>>>

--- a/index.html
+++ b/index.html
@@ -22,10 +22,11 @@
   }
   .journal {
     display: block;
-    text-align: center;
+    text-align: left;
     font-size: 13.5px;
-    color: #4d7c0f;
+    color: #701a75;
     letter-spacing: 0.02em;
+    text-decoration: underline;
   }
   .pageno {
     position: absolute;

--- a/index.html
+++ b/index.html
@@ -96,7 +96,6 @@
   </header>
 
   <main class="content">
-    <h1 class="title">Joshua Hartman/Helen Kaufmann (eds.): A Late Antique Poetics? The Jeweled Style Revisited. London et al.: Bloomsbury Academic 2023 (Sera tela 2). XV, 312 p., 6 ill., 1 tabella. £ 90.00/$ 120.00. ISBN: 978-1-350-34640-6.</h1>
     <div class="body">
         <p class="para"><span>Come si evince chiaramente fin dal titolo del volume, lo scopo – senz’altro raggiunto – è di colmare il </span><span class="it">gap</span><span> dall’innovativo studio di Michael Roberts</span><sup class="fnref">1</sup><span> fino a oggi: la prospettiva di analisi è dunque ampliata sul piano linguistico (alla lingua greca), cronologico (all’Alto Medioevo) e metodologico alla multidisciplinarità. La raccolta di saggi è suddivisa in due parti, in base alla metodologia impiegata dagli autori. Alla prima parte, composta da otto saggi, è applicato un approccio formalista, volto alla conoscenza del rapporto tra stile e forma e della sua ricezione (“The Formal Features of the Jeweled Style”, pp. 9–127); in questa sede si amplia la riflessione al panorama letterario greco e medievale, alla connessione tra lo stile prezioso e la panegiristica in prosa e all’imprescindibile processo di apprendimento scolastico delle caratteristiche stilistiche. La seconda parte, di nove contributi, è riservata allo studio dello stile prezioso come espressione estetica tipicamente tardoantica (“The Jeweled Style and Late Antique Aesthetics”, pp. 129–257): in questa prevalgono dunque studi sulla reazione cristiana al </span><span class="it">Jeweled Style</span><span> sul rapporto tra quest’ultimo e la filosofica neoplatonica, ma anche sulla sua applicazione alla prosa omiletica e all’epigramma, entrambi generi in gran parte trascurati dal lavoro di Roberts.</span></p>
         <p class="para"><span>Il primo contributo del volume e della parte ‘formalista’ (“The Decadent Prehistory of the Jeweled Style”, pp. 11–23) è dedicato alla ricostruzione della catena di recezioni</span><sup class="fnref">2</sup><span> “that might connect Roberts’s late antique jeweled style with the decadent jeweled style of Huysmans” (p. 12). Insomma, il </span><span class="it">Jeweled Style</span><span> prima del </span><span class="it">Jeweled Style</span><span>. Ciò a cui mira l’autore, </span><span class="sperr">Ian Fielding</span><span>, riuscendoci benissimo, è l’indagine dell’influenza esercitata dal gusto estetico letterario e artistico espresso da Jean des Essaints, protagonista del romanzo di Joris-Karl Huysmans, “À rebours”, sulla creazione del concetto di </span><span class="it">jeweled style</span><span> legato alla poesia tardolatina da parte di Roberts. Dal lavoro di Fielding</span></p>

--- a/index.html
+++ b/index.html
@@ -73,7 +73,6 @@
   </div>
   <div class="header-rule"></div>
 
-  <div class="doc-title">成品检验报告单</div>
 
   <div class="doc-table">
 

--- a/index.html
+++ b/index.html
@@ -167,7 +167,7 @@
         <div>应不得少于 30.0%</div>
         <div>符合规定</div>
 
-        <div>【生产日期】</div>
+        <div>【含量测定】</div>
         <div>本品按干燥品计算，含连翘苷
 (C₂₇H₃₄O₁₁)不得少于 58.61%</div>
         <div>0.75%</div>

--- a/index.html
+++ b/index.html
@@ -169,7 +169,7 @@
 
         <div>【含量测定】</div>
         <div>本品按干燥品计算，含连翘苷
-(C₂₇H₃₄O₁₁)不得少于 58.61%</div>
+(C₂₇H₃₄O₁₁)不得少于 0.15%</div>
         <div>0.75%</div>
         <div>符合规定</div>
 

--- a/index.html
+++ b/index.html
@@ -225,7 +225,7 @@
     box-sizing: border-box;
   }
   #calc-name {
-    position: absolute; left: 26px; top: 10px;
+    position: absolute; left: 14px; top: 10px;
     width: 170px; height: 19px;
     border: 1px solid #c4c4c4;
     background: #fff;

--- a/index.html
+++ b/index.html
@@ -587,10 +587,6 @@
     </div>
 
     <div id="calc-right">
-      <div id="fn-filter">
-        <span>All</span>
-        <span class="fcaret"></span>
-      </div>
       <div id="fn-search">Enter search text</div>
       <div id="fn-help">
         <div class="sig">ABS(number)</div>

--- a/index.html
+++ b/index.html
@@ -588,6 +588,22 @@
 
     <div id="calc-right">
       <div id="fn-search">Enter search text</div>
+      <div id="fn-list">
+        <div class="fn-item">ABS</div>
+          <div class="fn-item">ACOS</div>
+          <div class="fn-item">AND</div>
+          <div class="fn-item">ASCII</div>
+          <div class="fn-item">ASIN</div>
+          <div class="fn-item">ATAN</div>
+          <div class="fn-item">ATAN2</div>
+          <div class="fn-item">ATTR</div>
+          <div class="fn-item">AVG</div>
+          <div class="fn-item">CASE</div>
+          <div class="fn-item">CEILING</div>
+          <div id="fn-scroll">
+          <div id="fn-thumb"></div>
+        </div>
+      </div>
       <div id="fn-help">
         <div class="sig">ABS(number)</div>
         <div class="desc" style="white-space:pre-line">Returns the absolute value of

<<<

- [WHAT TO PRODUCE]: Copy each line of the listing that carries the string "left".

- [RESULT FOR THIS TASK]:
+    text-align: left;
-    position: absolute; left: 26px; top: 10px;
+    position: absolute; left: 14px; top: 10px;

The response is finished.